Three cases of circulatory disturbance with ulcer formation in the pitching hand of baseball pitchers are reported. The pathophysiology was of an entirely new entity. In one case, the neurovascular bundles of the middle finger were entrapped by the proximal edges of Cleland's ligaments.

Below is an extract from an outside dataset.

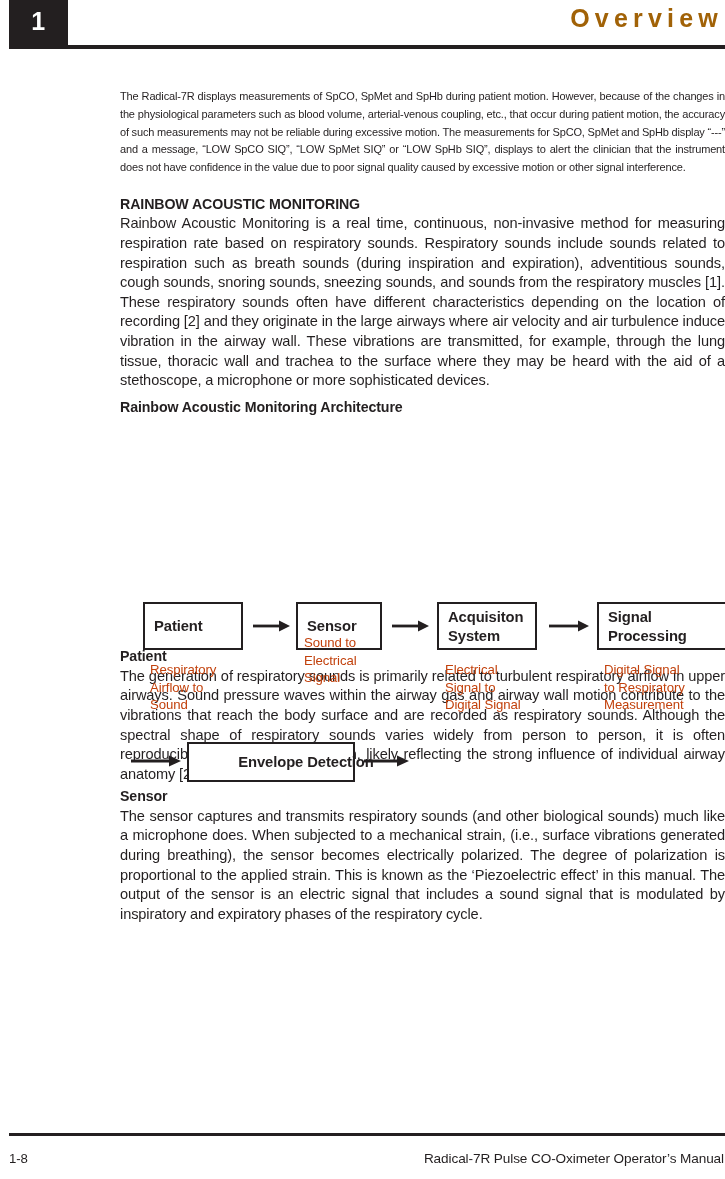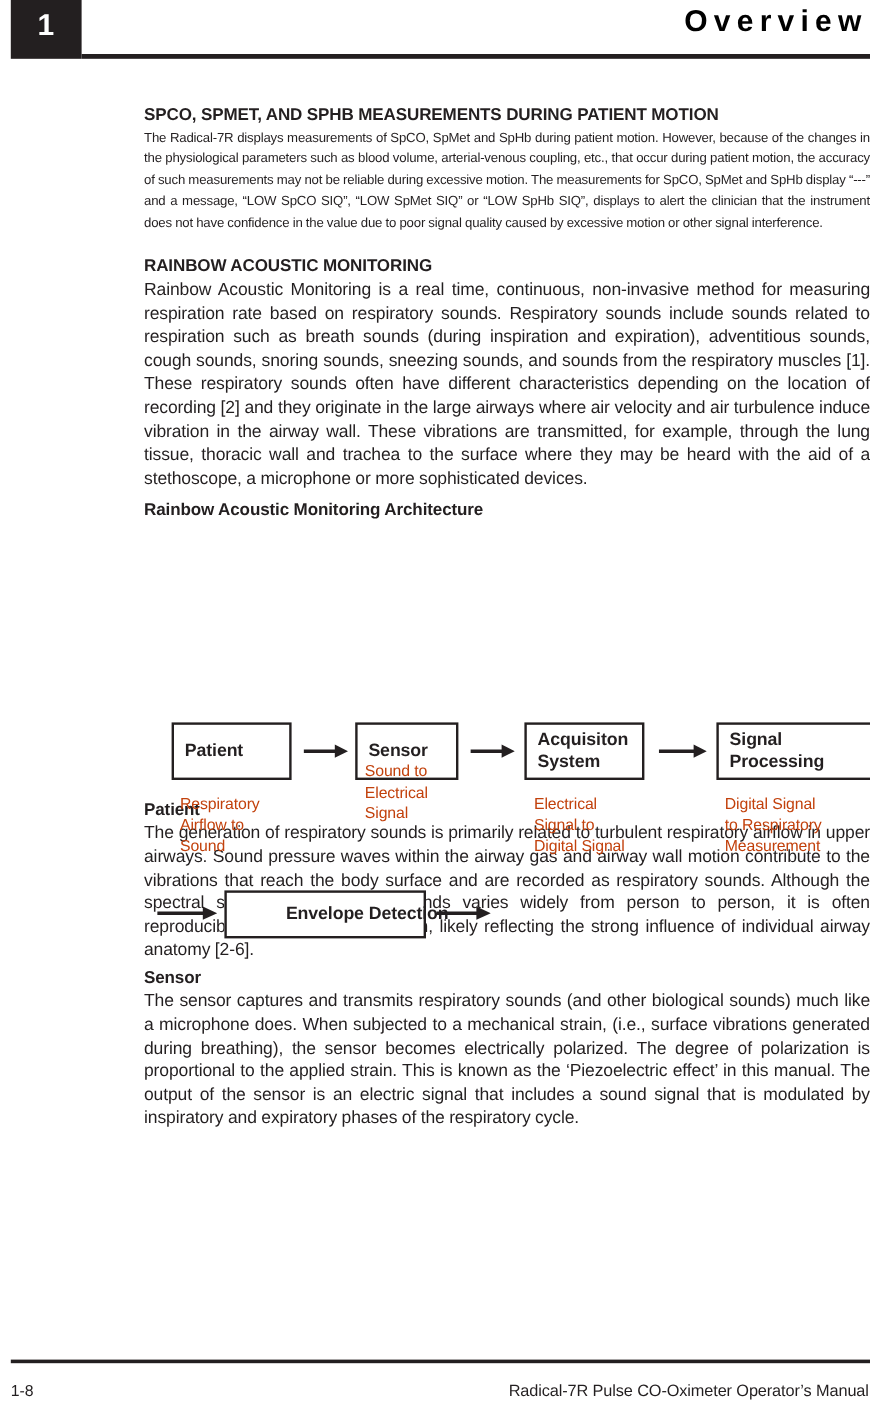"Overview" #header-title { color: #000000 -> #a16207 }
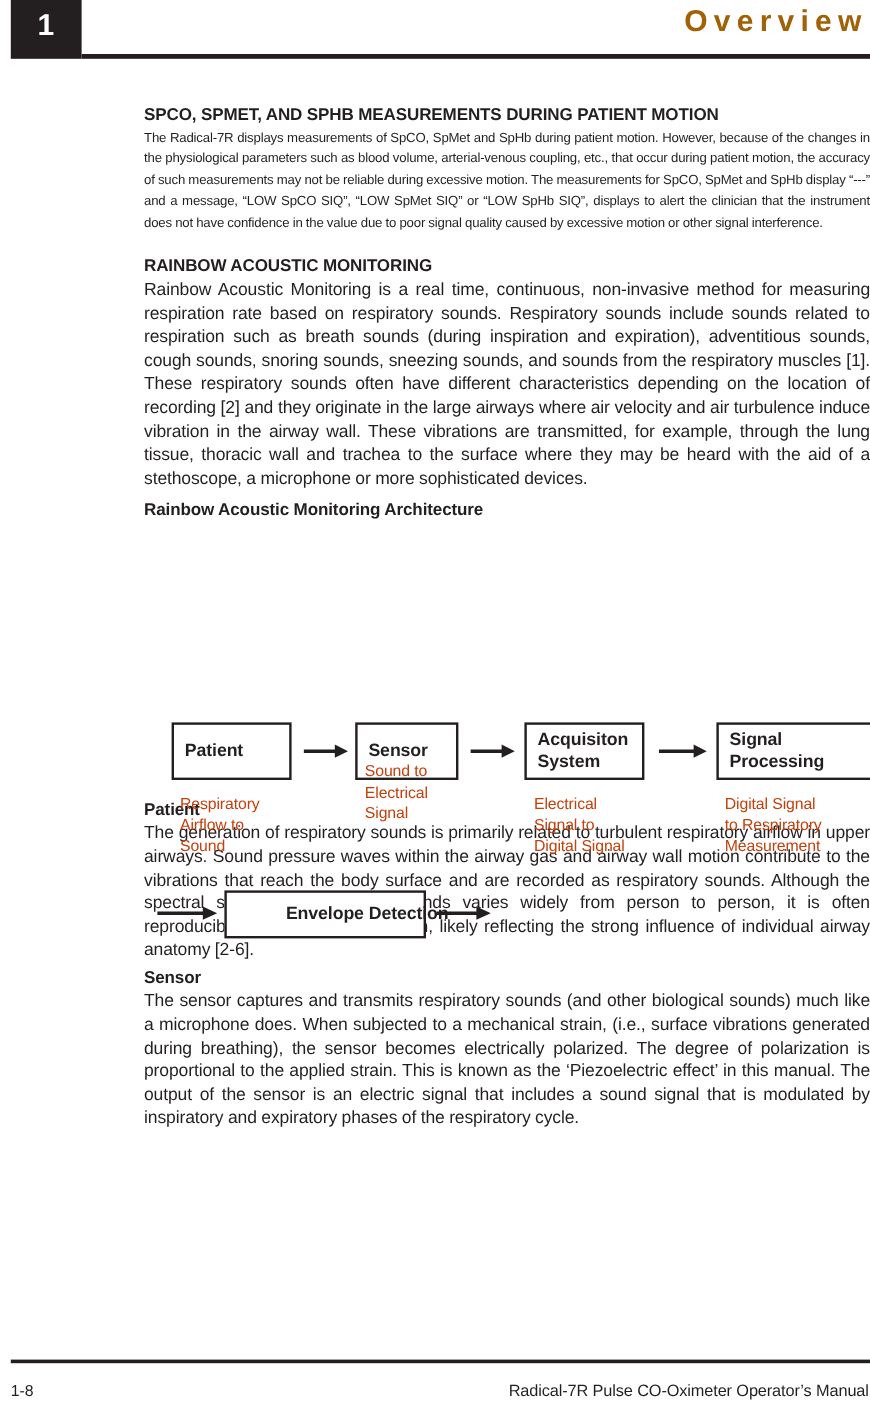"SPCO, SPMET, AND SPHB MEASUREMENTS" h2.h-section { html: <h2>SPCO, SPMET, AND SPHB MEASUREMENTS DURING PATIENT MOTION</h2> -> none }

In the other two cases, the blood vessels to the index and middle fingers were compressed within the lumbrical canal. Hypertrophy of the lumbrical muscles and/or thickening of the palmar aponeurosis were responsible for the compression of the vessels. Surgical release of Cleland's ligaments or palmar aponeurosis, including superficial transverse fiber and vertical septa, resulted in good recovery of the circulation of the involved fingers. All of the pitchers returned to professional or college league baseball without recurrence of the ulcer.
报告了3例棒球投手投球手出现循环障碍并伴有溃疡形成的病例。其病理生理学是一种全新的情况。在1例病例中,中指的神经血管束被克莱兰韧带的近端边缘卡压。在另外2例病例中,示指和中指的血管在蚓状肌管内受到压迫。蚓状肌肥大和/或掌腱膜增厚是血管受压的原因。对克莱兰韧带或掌腱膜(包括浅横纤维和垂直间隔)进行手术松解,使受累手指的循环得到良好恢复。所有投手均重返职业或大学联盟棒球比赛,溃疡未复发。